- **What to work on**: The word "spacing": say how many lines of the data below contain it, and give the number alone.

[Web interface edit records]
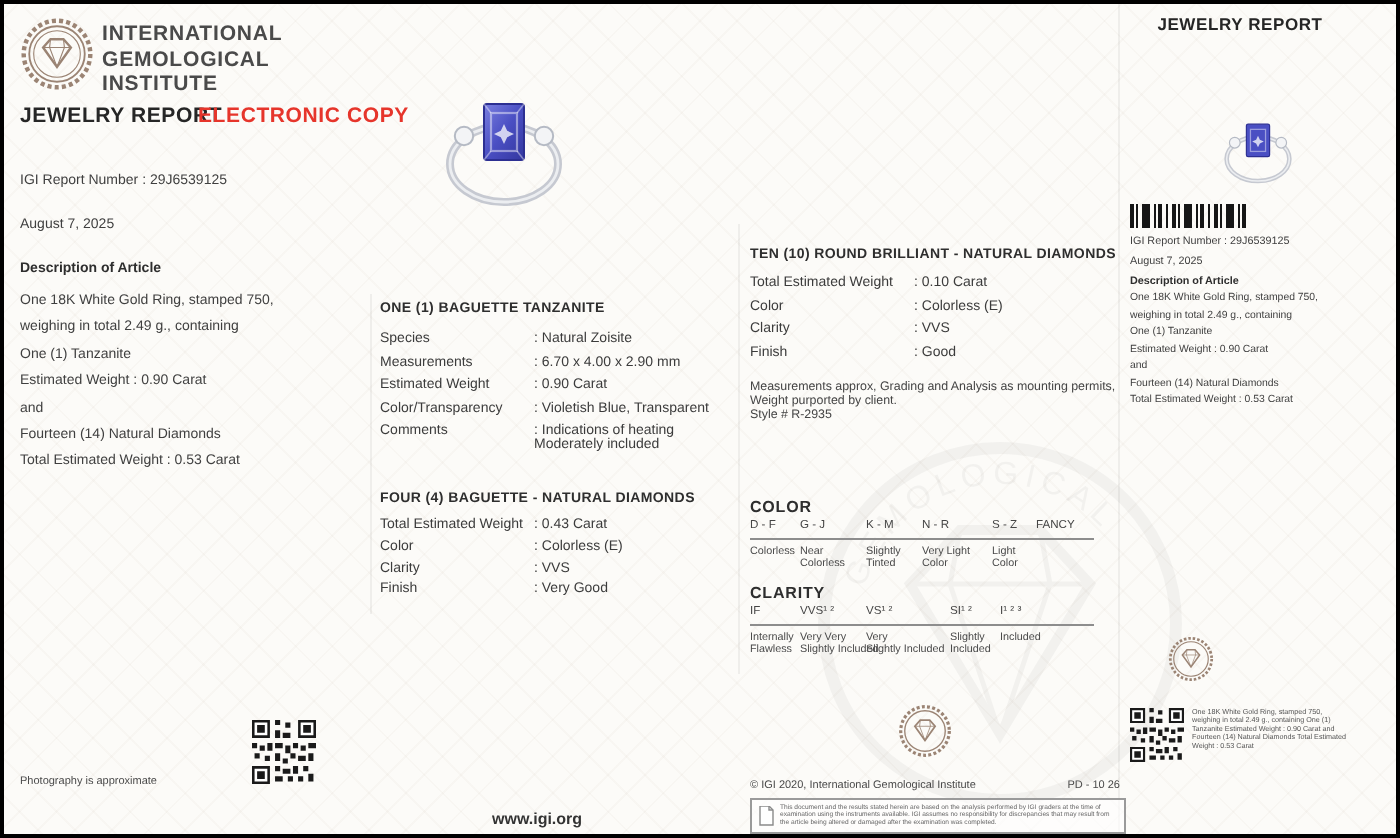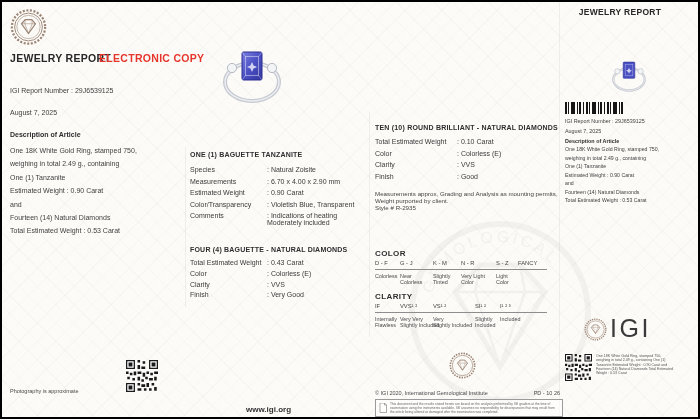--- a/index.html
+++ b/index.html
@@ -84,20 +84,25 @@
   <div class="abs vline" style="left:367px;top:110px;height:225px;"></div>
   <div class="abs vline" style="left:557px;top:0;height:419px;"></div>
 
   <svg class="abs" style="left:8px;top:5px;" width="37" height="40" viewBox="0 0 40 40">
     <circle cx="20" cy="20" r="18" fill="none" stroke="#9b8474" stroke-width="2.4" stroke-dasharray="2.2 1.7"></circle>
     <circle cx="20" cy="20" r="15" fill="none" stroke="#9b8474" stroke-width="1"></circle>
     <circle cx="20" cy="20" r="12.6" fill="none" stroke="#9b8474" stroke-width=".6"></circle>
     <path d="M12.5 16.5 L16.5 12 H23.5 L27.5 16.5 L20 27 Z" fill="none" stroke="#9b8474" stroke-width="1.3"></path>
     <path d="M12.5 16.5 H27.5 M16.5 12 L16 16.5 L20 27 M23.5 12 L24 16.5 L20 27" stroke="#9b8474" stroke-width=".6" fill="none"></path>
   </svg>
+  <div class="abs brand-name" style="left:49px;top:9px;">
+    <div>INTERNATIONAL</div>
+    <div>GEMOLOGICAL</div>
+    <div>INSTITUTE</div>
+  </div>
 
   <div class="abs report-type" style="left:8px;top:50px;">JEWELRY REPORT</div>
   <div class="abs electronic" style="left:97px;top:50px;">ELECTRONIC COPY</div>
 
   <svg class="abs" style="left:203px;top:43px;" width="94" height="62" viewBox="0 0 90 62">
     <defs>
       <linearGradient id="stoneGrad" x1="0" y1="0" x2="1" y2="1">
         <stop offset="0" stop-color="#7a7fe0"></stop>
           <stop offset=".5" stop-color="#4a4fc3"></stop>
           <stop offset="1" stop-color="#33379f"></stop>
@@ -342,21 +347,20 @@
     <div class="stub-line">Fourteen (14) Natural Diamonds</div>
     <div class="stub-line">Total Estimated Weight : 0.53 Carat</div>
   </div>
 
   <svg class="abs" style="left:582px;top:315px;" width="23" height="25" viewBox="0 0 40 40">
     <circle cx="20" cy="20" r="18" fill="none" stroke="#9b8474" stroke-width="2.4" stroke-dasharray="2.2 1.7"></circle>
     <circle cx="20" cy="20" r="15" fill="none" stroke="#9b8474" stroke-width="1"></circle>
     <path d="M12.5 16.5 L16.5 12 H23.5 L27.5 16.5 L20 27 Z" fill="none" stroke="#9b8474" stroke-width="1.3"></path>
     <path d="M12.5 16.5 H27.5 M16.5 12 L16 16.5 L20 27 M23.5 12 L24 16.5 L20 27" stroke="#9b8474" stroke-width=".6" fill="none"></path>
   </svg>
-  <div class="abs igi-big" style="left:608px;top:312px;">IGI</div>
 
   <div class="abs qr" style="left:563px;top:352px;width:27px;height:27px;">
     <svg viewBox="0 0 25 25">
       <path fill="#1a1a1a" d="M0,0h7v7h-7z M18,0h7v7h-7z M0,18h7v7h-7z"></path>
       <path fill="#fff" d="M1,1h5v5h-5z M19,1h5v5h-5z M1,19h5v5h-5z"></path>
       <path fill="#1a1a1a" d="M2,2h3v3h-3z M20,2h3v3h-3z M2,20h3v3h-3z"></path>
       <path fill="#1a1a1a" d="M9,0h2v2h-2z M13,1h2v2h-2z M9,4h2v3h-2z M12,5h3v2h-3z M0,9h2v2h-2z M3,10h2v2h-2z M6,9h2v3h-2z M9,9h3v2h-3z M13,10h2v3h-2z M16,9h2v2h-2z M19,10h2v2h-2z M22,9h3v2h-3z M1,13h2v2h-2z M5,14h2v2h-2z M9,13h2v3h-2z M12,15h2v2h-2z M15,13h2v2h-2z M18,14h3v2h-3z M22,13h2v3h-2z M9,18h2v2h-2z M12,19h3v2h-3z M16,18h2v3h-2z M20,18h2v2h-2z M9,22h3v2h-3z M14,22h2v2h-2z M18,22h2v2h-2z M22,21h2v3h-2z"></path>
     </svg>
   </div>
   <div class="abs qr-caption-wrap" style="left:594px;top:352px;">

* * *

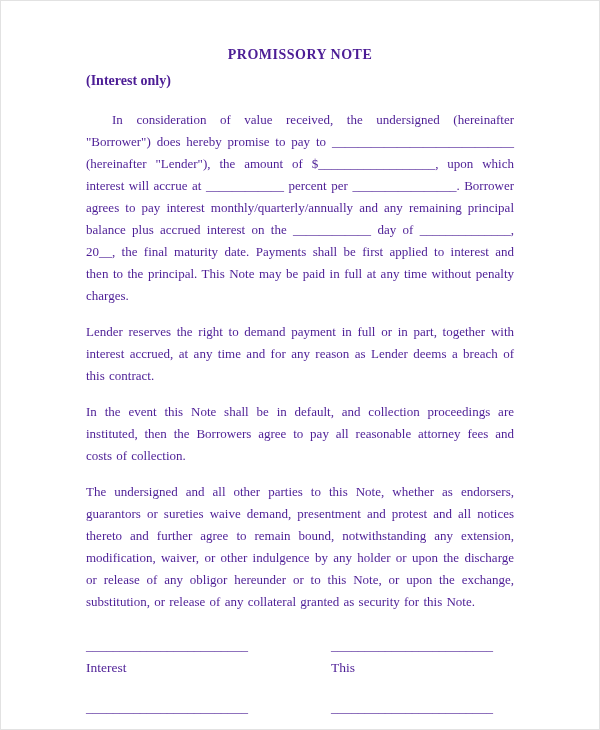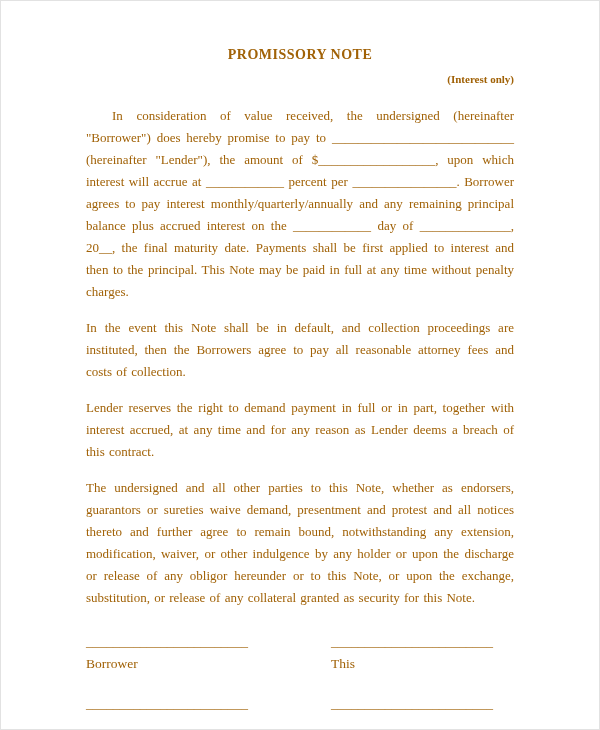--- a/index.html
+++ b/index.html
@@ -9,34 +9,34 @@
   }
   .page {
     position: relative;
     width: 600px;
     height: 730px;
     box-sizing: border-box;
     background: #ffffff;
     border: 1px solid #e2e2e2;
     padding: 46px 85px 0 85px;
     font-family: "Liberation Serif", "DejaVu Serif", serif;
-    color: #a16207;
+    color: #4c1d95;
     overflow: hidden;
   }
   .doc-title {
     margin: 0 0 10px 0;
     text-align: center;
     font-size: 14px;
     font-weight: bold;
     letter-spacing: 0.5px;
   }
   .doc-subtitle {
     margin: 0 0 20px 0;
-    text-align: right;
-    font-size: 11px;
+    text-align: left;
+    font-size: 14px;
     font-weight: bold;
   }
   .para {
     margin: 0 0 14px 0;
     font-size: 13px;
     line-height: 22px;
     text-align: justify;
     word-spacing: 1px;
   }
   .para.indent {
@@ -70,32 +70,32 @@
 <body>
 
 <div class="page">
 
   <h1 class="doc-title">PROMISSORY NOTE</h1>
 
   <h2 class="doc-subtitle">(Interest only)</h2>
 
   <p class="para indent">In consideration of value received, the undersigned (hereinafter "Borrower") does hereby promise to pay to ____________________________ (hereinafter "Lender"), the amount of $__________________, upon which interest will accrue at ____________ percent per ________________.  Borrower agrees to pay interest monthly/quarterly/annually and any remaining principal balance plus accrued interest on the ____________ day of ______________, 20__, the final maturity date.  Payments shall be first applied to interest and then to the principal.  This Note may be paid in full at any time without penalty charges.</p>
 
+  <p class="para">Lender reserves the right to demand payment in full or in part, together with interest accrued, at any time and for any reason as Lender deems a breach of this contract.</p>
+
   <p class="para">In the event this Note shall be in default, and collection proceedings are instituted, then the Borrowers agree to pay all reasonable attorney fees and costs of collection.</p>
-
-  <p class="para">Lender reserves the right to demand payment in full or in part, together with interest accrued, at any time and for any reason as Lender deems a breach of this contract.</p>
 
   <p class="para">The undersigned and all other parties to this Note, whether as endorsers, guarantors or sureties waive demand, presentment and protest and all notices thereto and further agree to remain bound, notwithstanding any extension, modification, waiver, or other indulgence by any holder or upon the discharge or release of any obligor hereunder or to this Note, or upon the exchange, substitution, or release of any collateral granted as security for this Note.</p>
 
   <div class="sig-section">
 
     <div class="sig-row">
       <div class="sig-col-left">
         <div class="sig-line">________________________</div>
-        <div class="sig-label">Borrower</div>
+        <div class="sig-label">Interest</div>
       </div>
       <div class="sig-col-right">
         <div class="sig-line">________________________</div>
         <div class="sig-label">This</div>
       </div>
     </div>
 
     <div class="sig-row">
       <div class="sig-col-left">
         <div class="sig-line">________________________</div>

- **Task answer**: 2